Le cas échéant, un co-contractant récalcitrant pourra se voir imposer par le juge la poursuite du contrat à la demande de l’administrateur.

L’administrateur provisoire reçoit pour mission de préparer un plan d’apurement des dettes sur une durée maximale de 5 ans.

Les créanciers seront consultés, mais il reviendra au tribunal d’homologuer ce plan d’apurement.

La solution est plus favorable que pour les créanciers d’une société commerciale dès lors que celle-ci peut se voir imposer le remboursement d’une créance sur 10 ans.

Toutefois, l’administrateur de la copropriété peut saisir le Tribunal pour obtenir une prorogation du plan initial…

L’article 29-7 de la loi prévoit même la possibilité pour le juge d’effacer, à la demande de l’administrateur provisoire, tout ou partie des dettes du syndicat pour un montant correspondant aux créances irrecouvrables du syndicat sur les copropriétaires, dès lors qu’il n’existe pas d’actif cessible permettant l’apurement du passif.

Cette mesure conduit à faire supporter aux créanciers – plutôt qu’à la collectivité des copropriétaires – la défaillance irrémédiable des créanciers copropriétaires insolvables, comme dans le cadre d’une procédure de rétablissement personnel des particuliers (le décret du 17 août 2015 a défini comme irrecouvrables les créances concernant la copropriété dont les dettes ont été effacées par jugement, celle d’un copropriétaire dont la liquidation judiciaire a été clôturée pour insuffisance d’actif, et celle dépendant d’une succession impécunieuse).

Il ne faut pas s’y tromper : il s’agit d’une réforme majeure que les entreprises et autres partenaires des copropriétés ne peuvent ignorer.

En effet, celle-ci créée un risque renforcé d’impayés pour les fournisseurs des copropriétés fragiles ou en difficulté, et d’entrainer par effet ricochet les défaillances desdits fournisseurs.

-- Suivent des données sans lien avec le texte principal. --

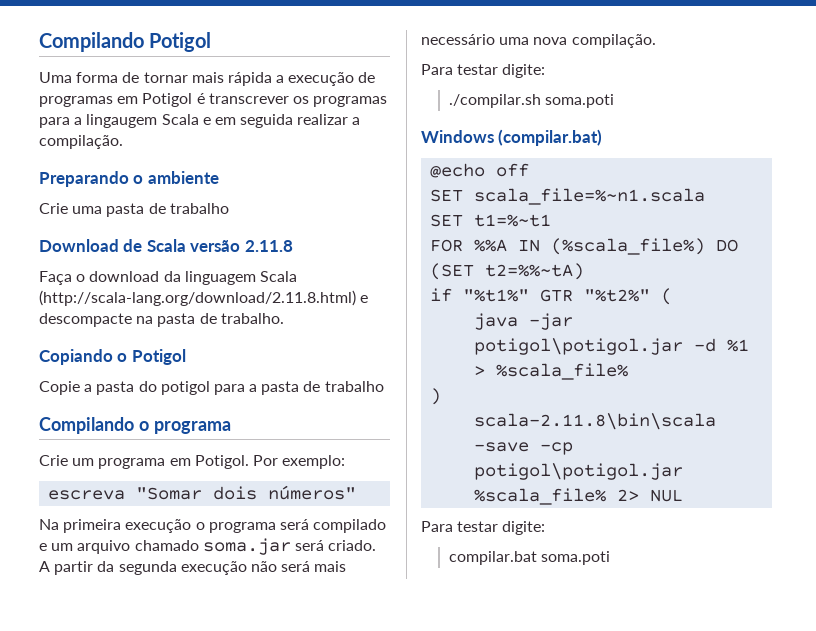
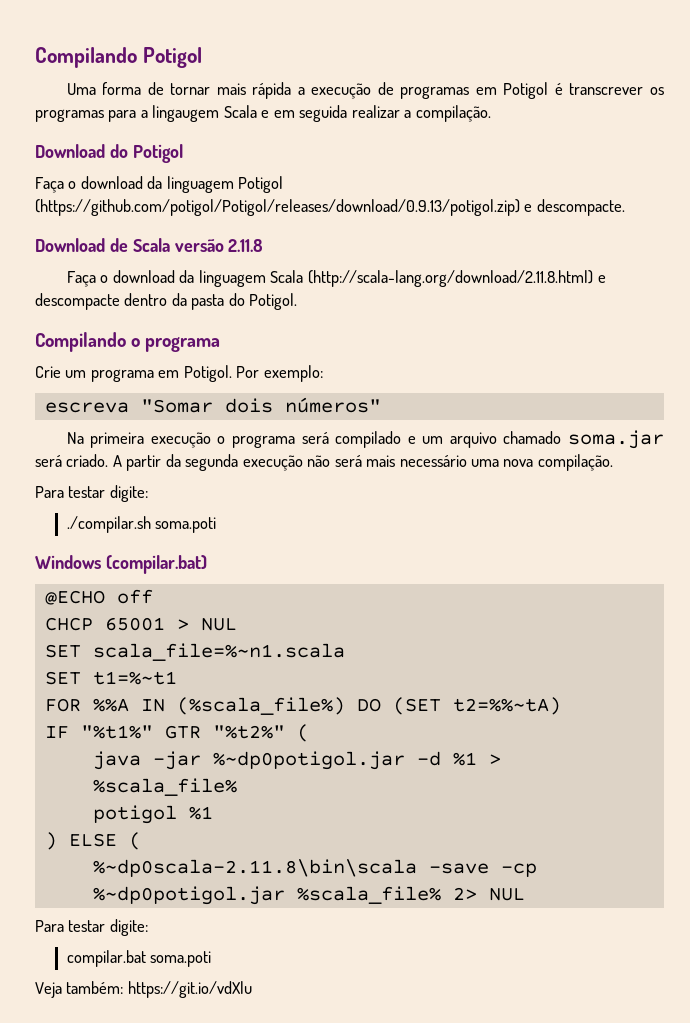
- Preparando o ambiente
- Crie uma pasta de trabalho
+ Download do Potigol
+ Faça o download da linguagem Potigol (https://github.com/potigol/Potigol/releases/download/0.9.13/potigol.zip) e descompacte.
- Faça o download da linguagem Scala (http://scala-lang.org/download/2.11.8.html) e descompacte na pasta de trabalho.
- Copiando o Potigol
- Copie a pasta do potigol para a pasta de trabalho
+ Faça o download da linguagem Scala (http://scala-lang.org/download/2.11.8.html) e descompacte dentro da pasta do Potigol.
- @echo off
+ @ECHO off
+ CHCP 65001 > NUL
- if "%t1%" GTR "%t2%" (
+ IF "%t1%" GTR "%t2%" (
- java -jar potigol\potigol.jar -d %1 > %scala_file%
+ java -jar %~dp0potigol.jar -d %1 > %scala_file%
+ potigol %1
- )
- scala-2.11.8\bin\scala -save -cp potigol\potigol.jar %scala_file% 2> NUL
+ ) ELSE (
+ %~dp0scala-2.11.8\bin\scala -save -cp %~dp0potigol.jar %scala_file% 2> NUL
+ Veja também: https://git.io/vdXlu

Elle impose donc aux entreprises et aux partenaires desdites copropriétés un devoir de vigilance extrême, voire la prise de garantie avant de poursuivre les relations contractuelles.

Les pouvoirs publics ont vu leurs pouvoirs renforcés : le maire, le président, le PCI et le préfet pourront désormais directement solliciter auprès du juge la désignation d’un mandataire ad hoc ou provisoire.

La commune ou l’OPCI pourront acquérir à titre gracieux des lots, parcelles ou équipements communs dont la Copropriété ne peut plus assumer l’entretien à la demande de l’administrateur provisoire et sur ordonnance du juge.

L’administrateur provisoire pourra également intervenir à côté d’opérateurs publics, pour réaliser des travaux lourds dans des grandes copropriétés en difficulté.

Rappelons qu’en 2005, le législateur a organisé la procédure de carence, qui entraîne l’expropriation accélérée des immeubles dégradés au profit de la commune ou de l’OPCI, dès lors qu’aucun redressement de la copropriété n’apparait possible.